# Train Only

[Prepare Data](https://www.kaggle.com/ihorin/great-barrier-reef-prepare-data)

# 🛠 Install Libraries

In [None]:
!pip install -qU wandb
!pip install -qU bbox-utility # check https://github.com/awsaf49/bbox for source code

# 📚 Import Libraries

In [None]:
import numpy as np
from tqdm.notebook import tqdm
tqdm.pandas()
import pandas as pd
import os
import cv2
import matplotlib.pyplot as plt
import glob

import shutil
import sys
sys.path.append('../input/tensorflow-great-barrier-reef')
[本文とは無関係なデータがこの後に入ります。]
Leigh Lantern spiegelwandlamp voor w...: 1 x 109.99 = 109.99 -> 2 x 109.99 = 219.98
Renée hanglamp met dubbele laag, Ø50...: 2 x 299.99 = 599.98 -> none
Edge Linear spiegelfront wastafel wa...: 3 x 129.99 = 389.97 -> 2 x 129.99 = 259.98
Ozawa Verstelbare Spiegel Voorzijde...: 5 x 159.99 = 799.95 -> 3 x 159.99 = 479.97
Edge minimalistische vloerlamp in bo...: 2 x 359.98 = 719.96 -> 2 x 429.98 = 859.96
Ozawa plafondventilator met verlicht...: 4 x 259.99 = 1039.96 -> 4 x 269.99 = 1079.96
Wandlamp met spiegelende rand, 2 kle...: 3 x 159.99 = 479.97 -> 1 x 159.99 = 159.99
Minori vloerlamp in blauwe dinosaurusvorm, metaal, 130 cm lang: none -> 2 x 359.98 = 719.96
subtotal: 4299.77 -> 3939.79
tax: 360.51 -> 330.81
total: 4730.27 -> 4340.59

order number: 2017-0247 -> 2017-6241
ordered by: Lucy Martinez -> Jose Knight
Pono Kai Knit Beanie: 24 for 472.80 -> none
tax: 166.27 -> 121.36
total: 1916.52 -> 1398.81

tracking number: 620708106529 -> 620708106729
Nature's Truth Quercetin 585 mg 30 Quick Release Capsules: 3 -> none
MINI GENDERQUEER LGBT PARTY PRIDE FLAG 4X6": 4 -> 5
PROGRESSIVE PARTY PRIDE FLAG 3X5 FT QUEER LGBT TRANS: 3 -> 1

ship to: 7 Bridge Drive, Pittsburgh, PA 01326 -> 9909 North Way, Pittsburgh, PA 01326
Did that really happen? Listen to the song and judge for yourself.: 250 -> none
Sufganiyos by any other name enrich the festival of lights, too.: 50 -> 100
from joblib import Parallel, delayed

from IPython.display import display, HTML

from matplotlib import animation, rc
rc('animation', html='jshtml')

# for DA
from torch.utils.data import DataLoader, Dataset
import torch.utils.data as Data
import ast #?
from fastprogress.fastprogress import master_bar, progress_bar #?

# 📌 Key-Points
* 提供されているpython時系列APIを使用して予測を送信する必要があります。これにより、このコンテストは以前のオブジェクト検出コンテストとは異なります。
* 各予測行には、画像のすべての境界ボックスを含める必要があります。提出はフォーマットもCOCOのようです。これは`[x_min、y_min、幅、高さ]`を意味します
* CopmetitionメトリックF2は、ヒトデを見逃すことがほとんどないことを保証するために、いくつかの誤検知（FP）を許容します。つまり、誤検知（FN）は、誤検知（FP）よりも重要です。
$$F2 = 5 \cdot \frac{precision \cdot recall}{4\cdot precision + recall}$$

# ⭐ WandB

In [None]:
import wandb

try:
    from kaggle_secrets import UserSecretsClient
    user_secrets = UserSecretsClient()
    api_key = user_secrets.get_secret("wandb_team_iforine")
    wandb.login(key=api_key)
    anonymous = None
except:
    wandb.login(anonymous='must')
    print('To use your W&B account,\nGo to Add-ons -> Secrets and provide your W&B access token. Use the Label name as WANDB. \nGet your W&B access token from here: https://wandb.ai/authorize')

In [None]:
FOLD      = 4 # which fold to train
DIM       = 3000
MODEL     = 'yolov5s'
BATCH     = 4
EPOCHS    = 8
OPTIM     = 'Adam'
AUG       = '3_HFlip_HE_CHE_Gamma'

PROJECT   = 'iforine/great-barrier-reef-public' # w&b in yolov5
NAME      = f'{MODEL}-dim{DIM}-fold{FOLD}-bat{BATCH}-opt{OPTIM}-aug{AUG}-epch{EPOCHS}' # w&b for yolov5

ROOT_DIR  = '/kaggle/input/tensorflow-great-barrier-reef/'
DATA_DIR  = '/kaggle/input/great-barrier-reef-prepare-data'
IMAGE_DIR = '/kaggle/working/images' # directory to save images
LABEL_DIR = '/kaggle/working/labels' # directory to save labels

WORKER = 4 # よくわかってない。スレッドの数とか？

np.random.seed(42)

# Create Directories

In [None]:
!mkdir -p {IMAGE_DIR}
!mkdir -p {LABEL_DIR}

# ✏️InputからWorkingへデータをコピー

* We need to copy the Images to Current Directory(`/kaggle/working`) as `/kaggle/input` doesn't have **write access** which is needed for **YOLOv5**.
* We can make this process faster using **Joblib** which uses **Parallel** computing.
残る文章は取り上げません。